Food is not only ‘energy’, but it plays a fundamental role in repair. As Peña indicates, “when you exercise, it causes damage to your body to generate an adaptation, get stronger or improve cardiorespiratory function. A good diet helps recover those damaged tissues.”
If we exercise, increasing protein in the diet is particularly important. According to the International Society of Sports Nutrition, adults need between 1.2 and 2.0 grams of protein per kilogram of body weight per day to preserve and increase muscle mass. In addition, consuming foods rich in antioxidants and anti-inflammatories, such as fruits, vegetables and healthy fats (with olive oil and omega-3), helps combat oxidative stress, which also increases with age and psychological stress.

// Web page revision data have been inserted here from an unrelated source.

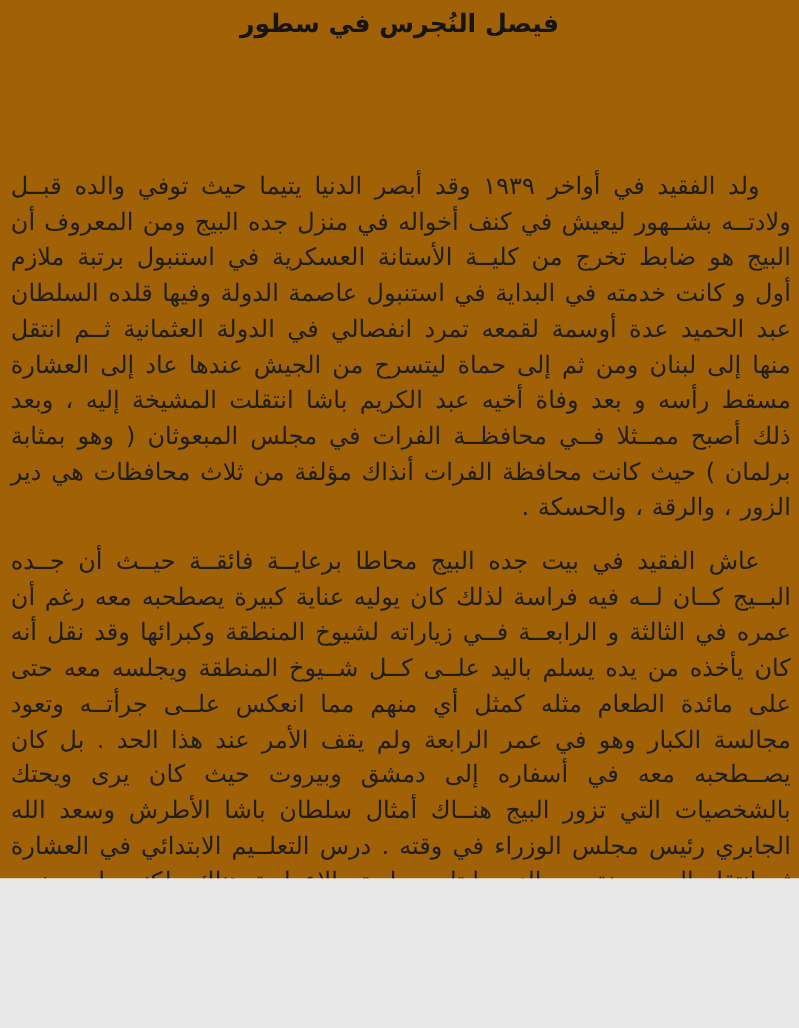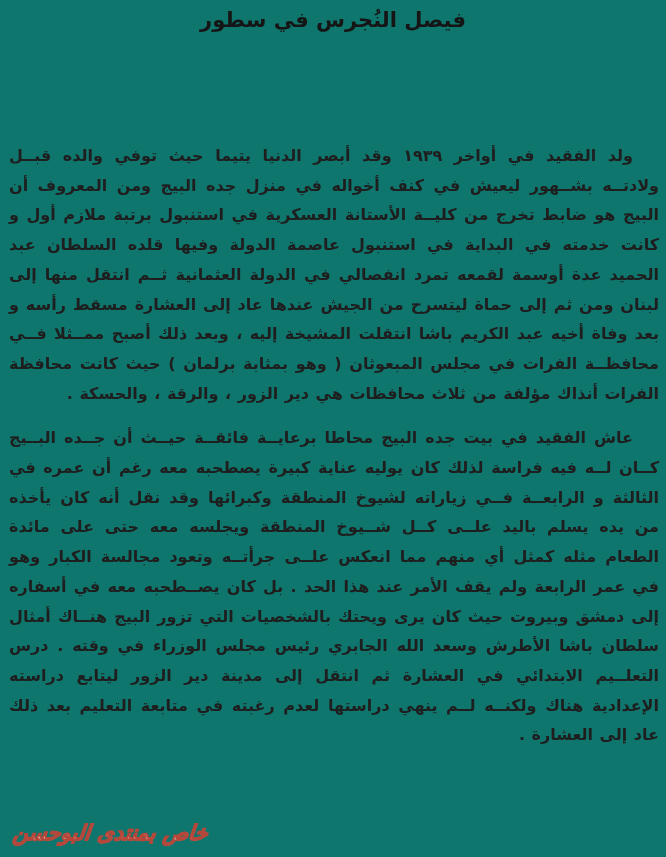--- a/index.html
+++ b/index.html
@@ -10,9 +10,9 @@
   .page {
     position: relative;
     width: 666px;
-    height: 857px;
+    height: 732px;
     margin: 0 auto;
-    background: #0f766e;
+    background: #a16207;
     overflow: hidden;
     font-family: "DejaVu Sans", sans-serif;
     box-sizing: border-box;

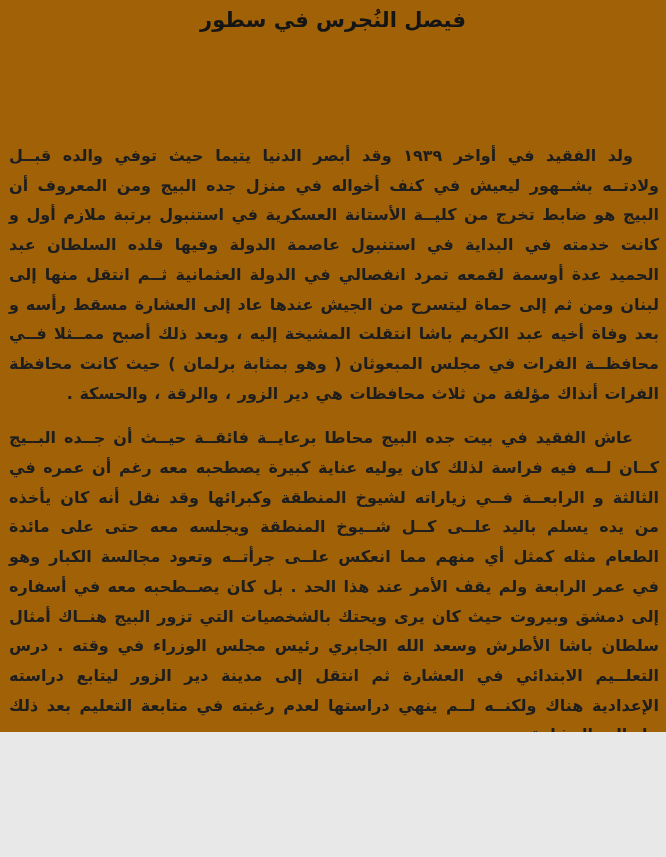--- a/index.html
+++ b/index.html
@@ -35,11 +35,10 @@
     direction: rtl;
     unicode-bidi: embed;
     text-align: justify;
-    font-size: 16px;
+    font-size: 20px;
     line-height: 29.7px;
     color: #1e1e1e;
     word-spacing: 1px;
-    font-weight: bold;
   }
   .body-text p {
     margin: 0 0 15px 0;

Getting in shape after 35 not only involves physical changes, but also a psychological transformation. To improve our form, having a good guide and consistency are more important than starting with a lot of intensity and then giving up. Creating sustainable habits, setting realistic goals, seeking company and celebrating small achievements are the ingredients that will allow us to be successful.
*Darío Pescador is editor and director of the Quo magazine and author of the book your best self Posted by Oberon.